We found a city-tour outside Panama City airport which suited our needs. They provided a cab, a driver who acted as a tour-guide and took us to five spots within the city, including the Panama Canal.
Our first stop was at a mall where we had lunch before we started the city tour. It was a regular mall, no fancies, but it dispelled any notion I may have had about Panama being a developing country. The general vibe of the area was very hip and trendy. Since it was the holiday season, I saw a huge Christmas tree set-up as well. We ate seafood for lunch, and it was exactly like mall-type food. Not bad, but meh.
Next, we stopped at Panama Canal, which is truly one of the most brilliant engineering works of humankind. Panama Canal was constructed to make it easier for ships to travel from west of the United States to east of United States and across the Atlantic. Ships making the journey prior to construction of Panama Canal had to go all around to the South of Americas and come back up - which is a lot of distance. For a ship that needed to go from San Francisco to Miami, imagine it going down all the way from USA to Mexico to Chile and coming up the other way next to Argentina and passing through all of South America and Latin America to eventually dock at Miami. Long and circular way, right?
The people with powers decided it was time to change this circular route. Imagine how much impact Panama Canal had on world trade during the early 1900's, when ships were the only means of inter-continental trade transportation. For our simple San Francisco - Miami route, the Panama Canal route reduces the navigation time from 53 days to 18 days for today's ships, so you can only wonder how much difference it made to inter-continental ships back in the day. That's the backstory. The real engineering marvel is succesfully completing the project despite it's many challenges. There was a huge difference in water levels between Panama Bay/Pacific Ocean and the rivers/lakes inside of Panama where the ships needed to pass through, and again from the rivers/lakes to Caribbean Sea/Atlantic Ocean. This meant ships needed to be lifted up and down via locks to navigate safely between the different water levels. Many artifical lakes were also created within Panama to enable successful navigation for ships. The project was first started by France, then abandoned and later picked up by US which worked with Panama Government to complete it. It took over 10 years to finish it, and there were multiple casualties. All the effort to build something which has lasted 100+ years so far, so yes, it is appluase-worthy! <salute to humankind>
Today, the canal is a good revenue generating project for Panama, all ships passing through it need to pay a toll, which costs at-least $800 per-ship. I'd say visiting Panama Canal is a must-do for anyone interested in engineering. We didn't get to see a ship go through the locks up-close since we were running out of time, but still managed to learn a lot about this project from the museum there. It's very impressive.

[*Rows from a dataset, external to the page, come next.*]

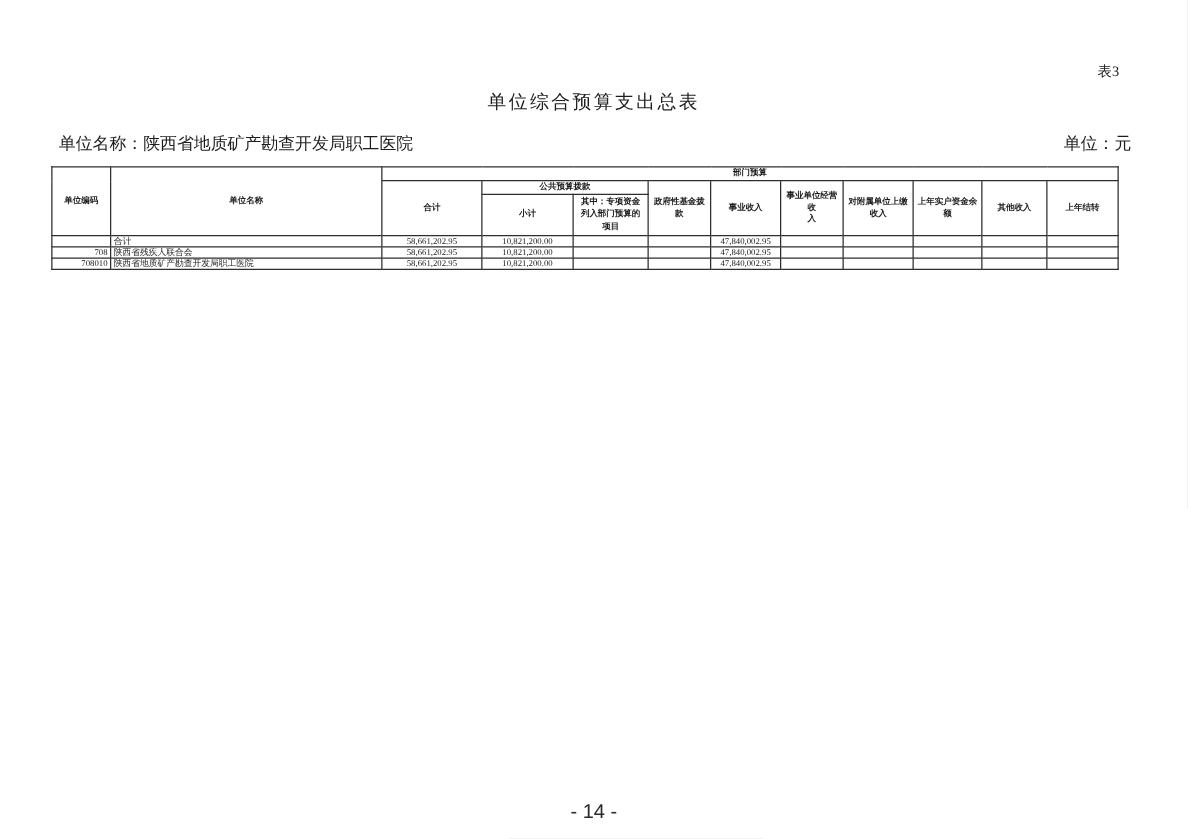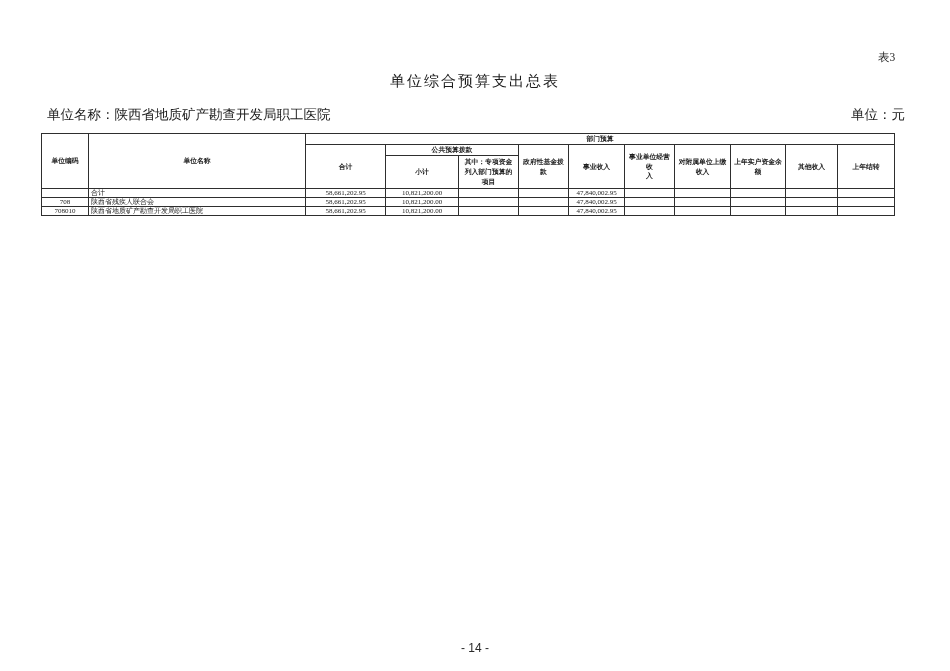"708" td.code-l { text-align: center -> right }
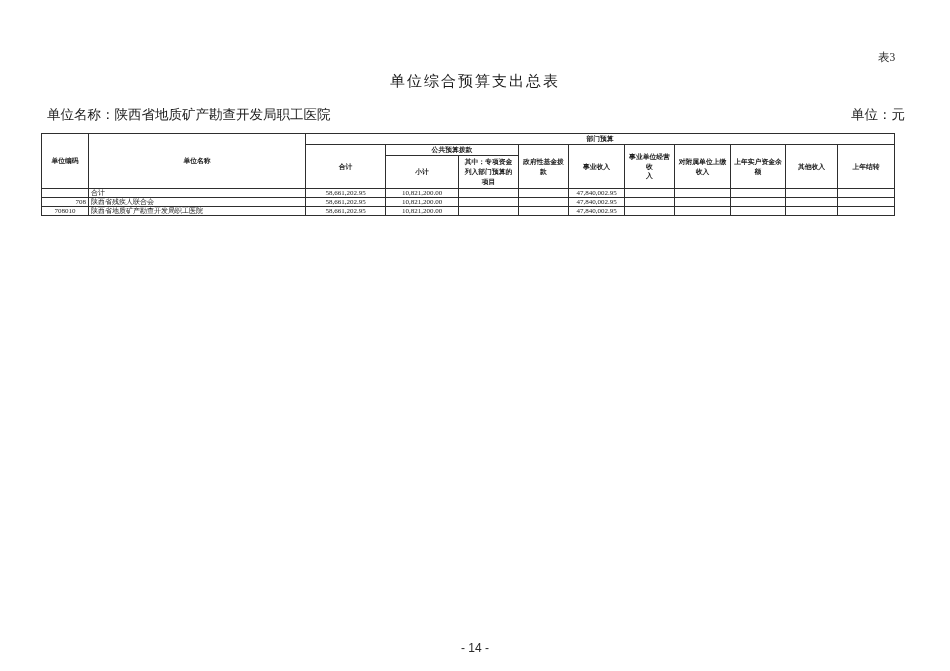"708010" td.code-r { text-align: center -> right }
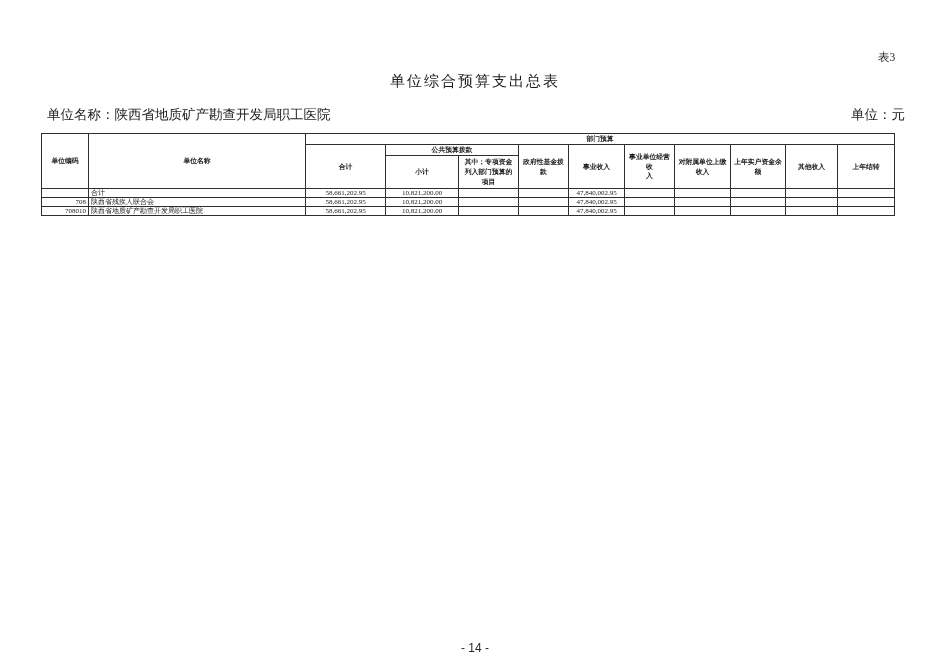"- 14 -" #page-footer { font-size: 12px -> 16px }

Our next stop of the day was at a market to see hand-made art made by local artists. After admiring the art and purchasing a couple of souvenirs, we moved along to see a viewpoint of Panama downtown from afar. Skyscrapers always look good from afar, but to see the scale of the downtown was exciting. It was a lot bigger than what I expected, and great for selfie-snapping! This man-made view-point was constructed by dropping rocks extracted during the excavation of Panama Canal onto the sea and paving a road on top of it, so there was a way for people to appreciate the skyline view from afar. That is some dedication <claps>.
We moved on to more interior parts of the downtown, where it was more rustic, and decidedly unglamorous. Our guide mentioned that Angelina Jolie and Brad Pitt loved eating sea-food at one of these non-descript restaurants. Don't quote me on that, but yay for name-dropping :). Anyway, we checked out great views of the tall skyscrapers from here too and indulged in selfies.
Soon after, we had to head back to the airport for our flight to Costa Rica. My biggest takeway from the 5 hour trip was that I needed to come back to Panama again, and explore more of what it offers, including the cuisine.
If you have limited time in Panama City - go to Panama Canal and be wow'ed by the scale of human imagination and achievement. That's my 2 cents!
Side Note - We used USD during our time in Panama City and didn't have any issues. Vendors everywhere from malls to local crafts-makers to Panama Canal authorities accepted it as though we were in USA itself. A lot of expatriates from USA live here, so USD is widely-accepted.
What are your favorite airport layovers? How did you spend the time?